33- AUREEN

Ero pietrificata.

«Reen,» Eden poggiò le mani sulle mie spalle, «sei deliziosa quando ti imbamboli. Ma non abbiamo tempo.»

«Vado a cercare Jar e Val, ci vediamo giù.» Alec schizzò fuori dalla mia stanza.

«Dobbiamo...»

L'indice di Eden finì sotto il mio mento e mi convinse a guardarlo negli occhi. Due occhi di smeraldo profondi come buchi neri. «Dobbiamo prendere il diario e la Corona di Tenebre. E sparire alla svelta.»

«Ma sono la regina... e tu sei il capo delle forze armate, non possono costringermi a sposare re Dorian. Non possono costringermi a fare nulla.»

«Claudius ha saputo muovere più pedine di noi, sulla scacchiera. Alcuni dei miei uomini mi si sono rivoltati contro. Non obbediscono più. Gli avrà di certo promesso qualcosa... sta di fatto, che qui non è sicuro. O ti svegli e muovi quelle gambe, o dovrò sollevarti di forza. A te la scelta.»

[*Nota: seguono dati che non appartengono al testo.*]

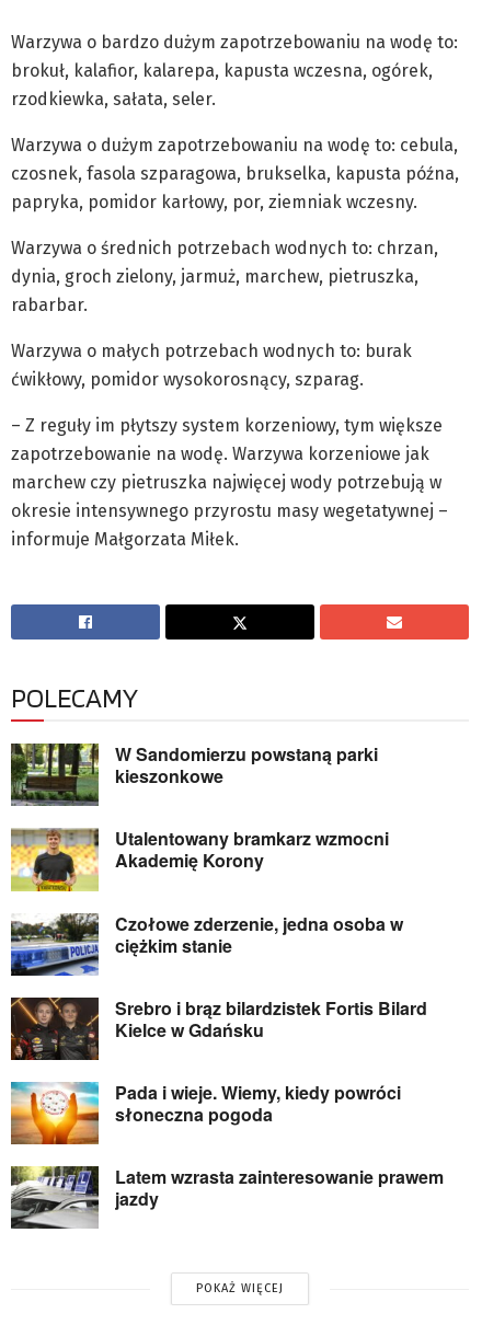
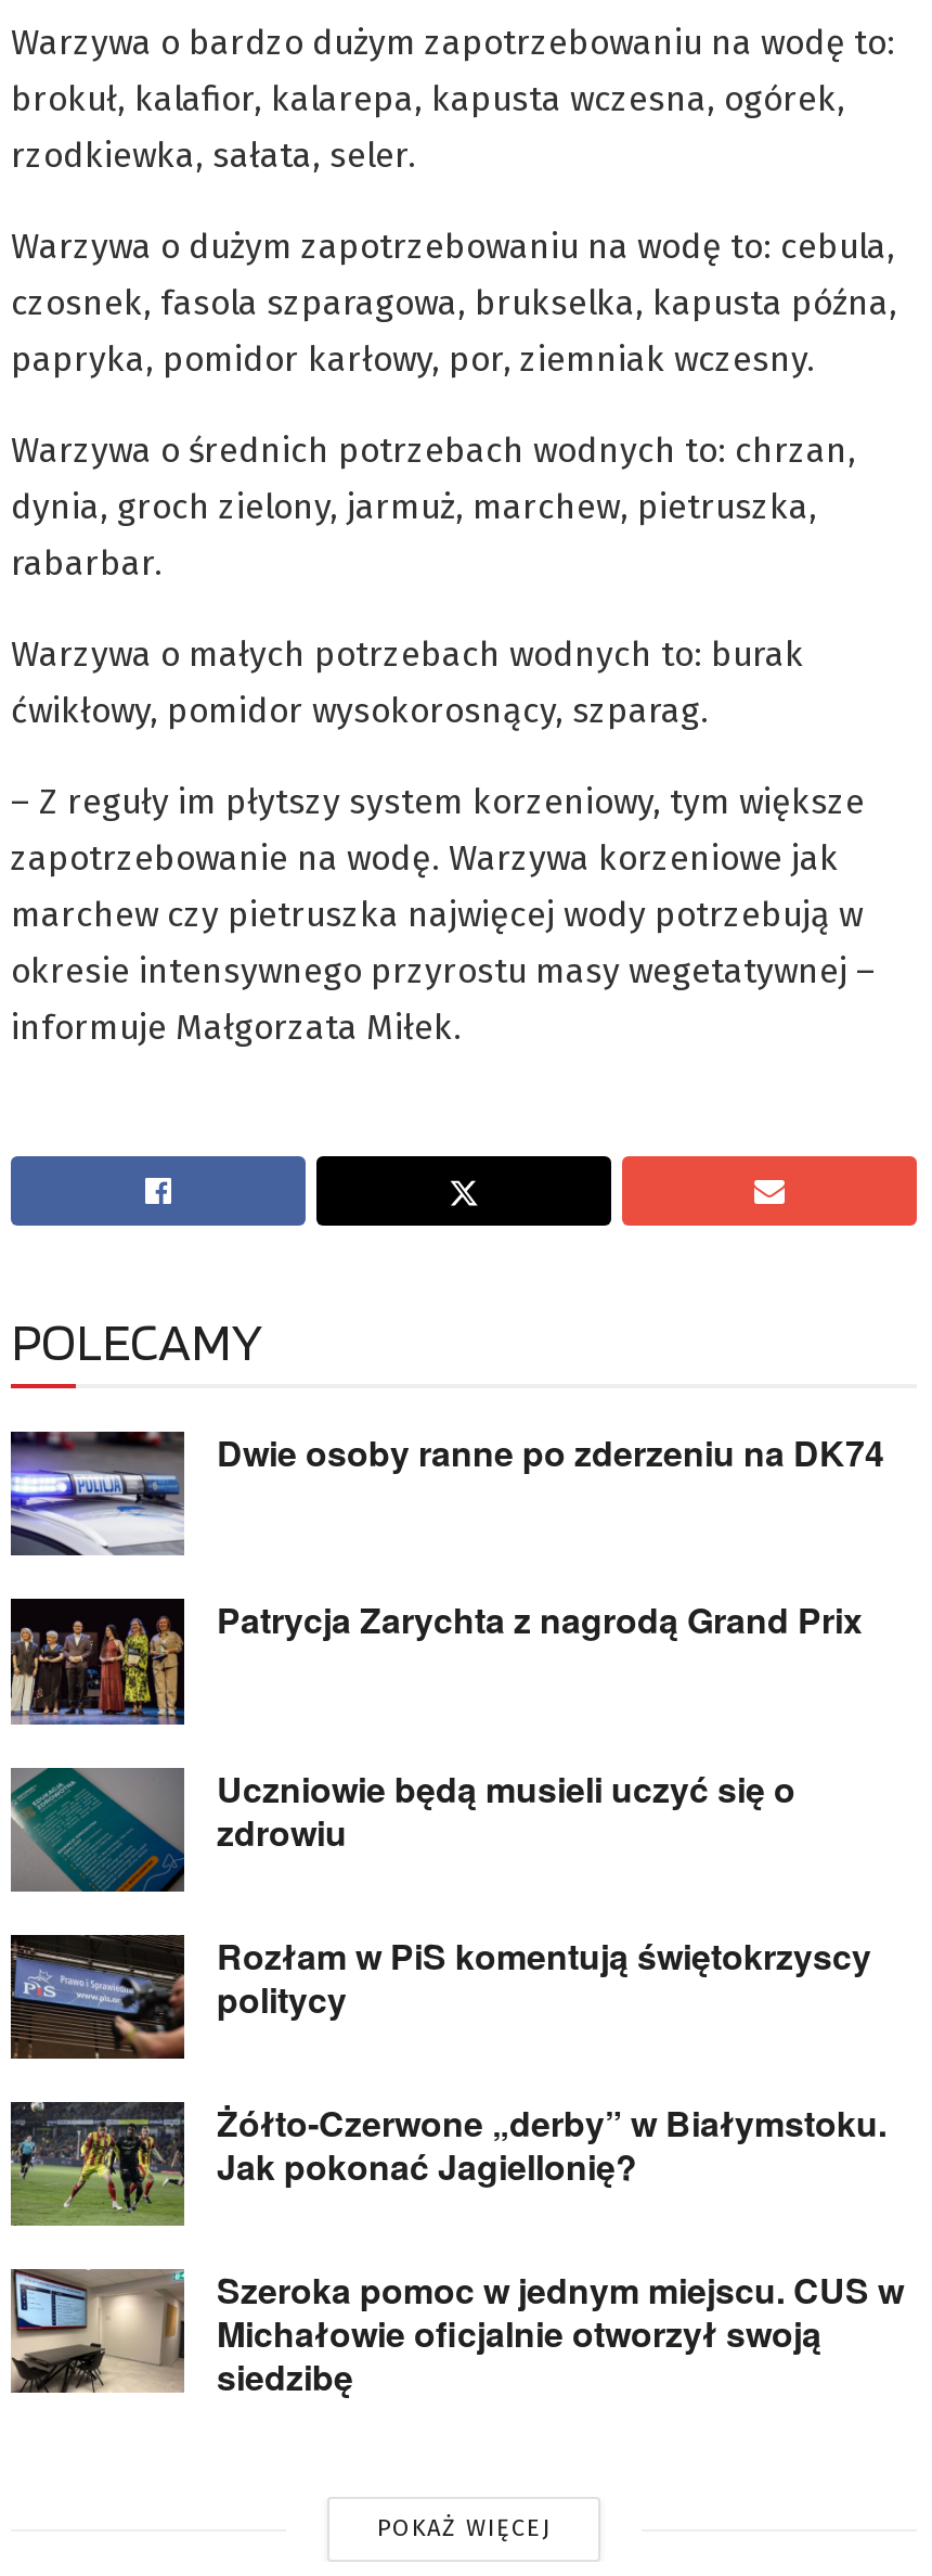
[10,742,378,806] [image] | W Sandomierzu powstaną parki | kieszonkowe -> [9,1428,884,1555] [image] | Dwie osoby ranne po zderzeniu na DK74
[10,826,389,892] [image] | Utalentowany bramkarz wzmocni | Akademię Korony -> [9,1595,863,1727] [image] | Patrycja Zarychta z nagrodą Grand Prix
[11,911,403,977] [image] | Czołowe zderzenie, jedna osoba w | ciężkim stanie -> [11,1763,795,1894] [image] | Uczniowie będą musieli uczyć się o | zdrowiu
[10,995,427,1060] [image] | Srebro i brąz bilardzistek Fortis Bilard | Kielce w Gdańsku -> [11,1930,871,2059] [image] | Rozłam w PiS komentują świętokrzyscy | politycy
[10,1080,401,1145] [image] | Pada i wieje. Wiemy, kiedy powróci | słoneczna pogoda -> [9,2098,886,2228] [image] | Żółto-Czerwone „derby” w Białymstoku. | Jak pokonać Jagiellonię?
[11,1164,444,1230] [image] | Latem wzrasta zainteresowanie prawem | jazdy -> [11,2265,904,2402] [image] | Szeroka pomoc w jednym miejscu. CUS w | Michałowie oficjalnie otworzył swoją | siedzibę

«Non me ne vado senza Willy.»

Roteò gli occhi. «Bene.» Il mio gatto sonnecchiava sulla coperta. Convincerlo a entrare nel trasportino fu semplice.

«Come facciamo con la Corona? Non possiamo toccarla e io non posso starle lontana.»

«A questo penso io. So cosa devo fare. Ecco,» prese una sacca dal mio armadio, «ficca qui dentro tutto quello che ti serve. Vado a recuperare una cosa. Sii svelta.»

Quando anche Eden uscì dalla stanza, mi concessi un paio di secondi per fare dei respiri profondi.

Mio padre era morto, nessuno poteva proteggermi dagli intrighi di Mastro Claudius. Zades era partito, lasciandomi lì con un bruto come pretendente. E ora sarei stata costretta ad abbandonare la mia casa per andare... dove?

Lasciai perdere gli abiti dalle gonne a più strati e infilai nella valigia solo indumenti comodi e caldi. E il diario, che fino ad allora era rimasto nascosto tra la testata del letto e il muro. Le mani mi tremavano nel cercare di chiudere la sacca.

Feci del mio meglio per ignorare il rumore del mio cuore, ma era impossibile quando questo mi martellava senza tregua nelle orecchie.

Era la seconda volta, negli ultimi tempi, che la direzione della mia vita cambiava d'improvviso e senza preavviso.

Eden era tornato e teneva tra le mani una scatola di acciaio brillante. Era uno scrigno, e lo avevo già visto da qualche parte. «Sei pronta?» Afferrò la maniglia del trasportino e m'incoraggiò a seguirlo.

«Che roba è?»

Sollevò l'oggetto intanto che partiva di corsa per i corridoi. «Acciaio elfico. Tuo padre lo usava per custodire gli intrugli che gli faceva bere il gran sacerdote quando si è ammalato, roba che irradiava un potere che era meglio non raggiungesse altri. Questa scatola è in grado di isolare la magia.»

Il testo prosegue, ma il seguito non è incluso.